In her post, I talk about letting go and wanted to share more about that here.
A little history: I used to draw faces a lot in high school. It was all I wanted to do. My favorite art teacher, Mr. Murphy, taught me how. My pencil drawings were big and realistic. I even got to have my pencil portraits hang in the school lobby for an entire month my senior year. My first solo exhibit. (I wish I could find pictures!)
After that I just stopped and tried being a serious adult. I got married, went to college, got a “real” job and started a family. I did some drawing and doodling during those 15 years, but not much.
In 2005, I discovered Illustration Friday and started drawing again more regularly. I even started painting. The strange thing was that I had forgotten that I could draw faces and would tell myself that I didn’t know how or that I couldn’t do it very well. I started thinking that I needed to paint like other popular artist bloggers and I struggled a lot with this idea that I wasn’t enough. It wasn’t until I finally let that expectation go, that expectation to be and paint like someone else, was I able to finally paint faces I love.

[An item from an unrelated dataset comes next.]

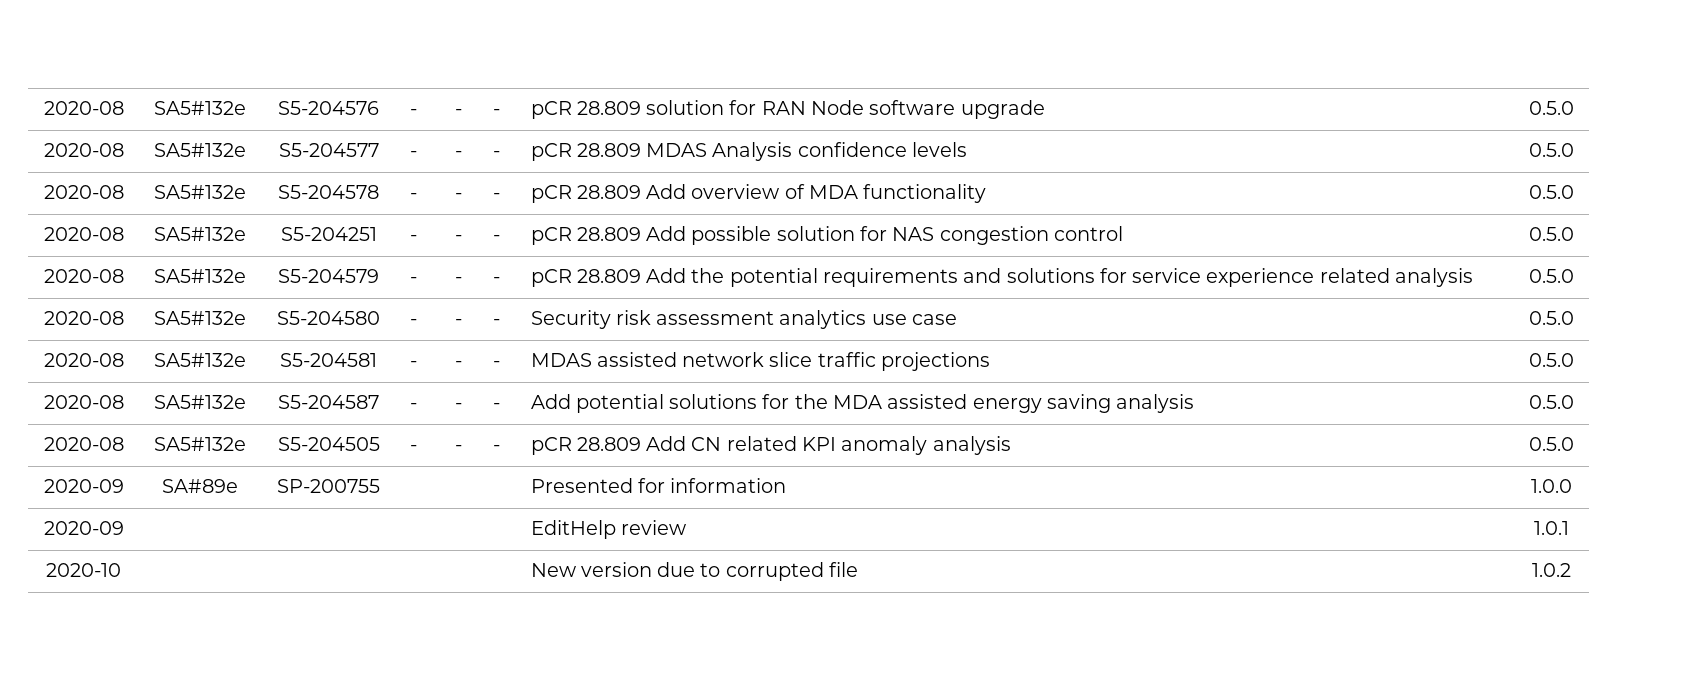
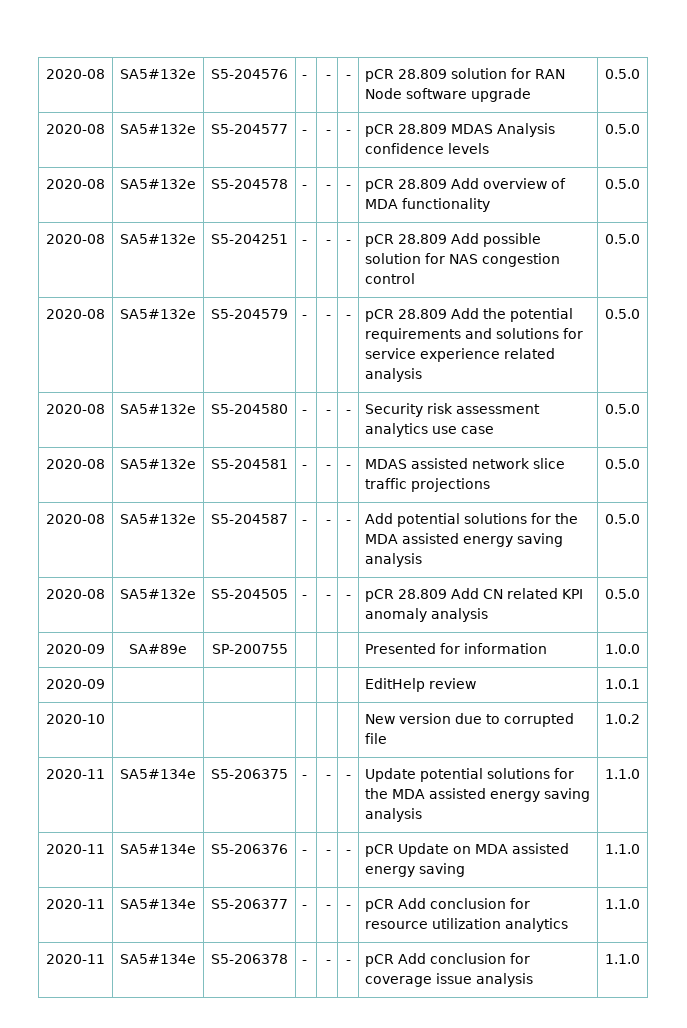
+ 2020-11 | SA5#134e | S5-206375 | - | - | - | Update potential solutions for the MDA assisted energy saving analysis | 1.1.0
+ 2020-11 | SA5#134e | S5-206376 | - | - | - | pCR Update on MDA assisted energy saving | 1.1.0
+ 2020-11 | SA5#134e | S5-206377 | - | - | - | pCR Add conclusion for resource utilization analytics | 1.1.0
+ 2020-11 | SA5#134e | S5-206378 | - | - | - | pCR Add conclusion for coverage issue analysis | 1.1.0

That is what I want to share with you in my e-course. The letting go part. The letting going of being perfect. The letting go of self imposed pressure. The letting go of all that’s holding you back. Instead I want to help you open up to the process of learning something new. Open up to the joy in putting pencil and paint to paper. Open up to something stirring inside that wants to get out. Open up to finding that special something that only you can express.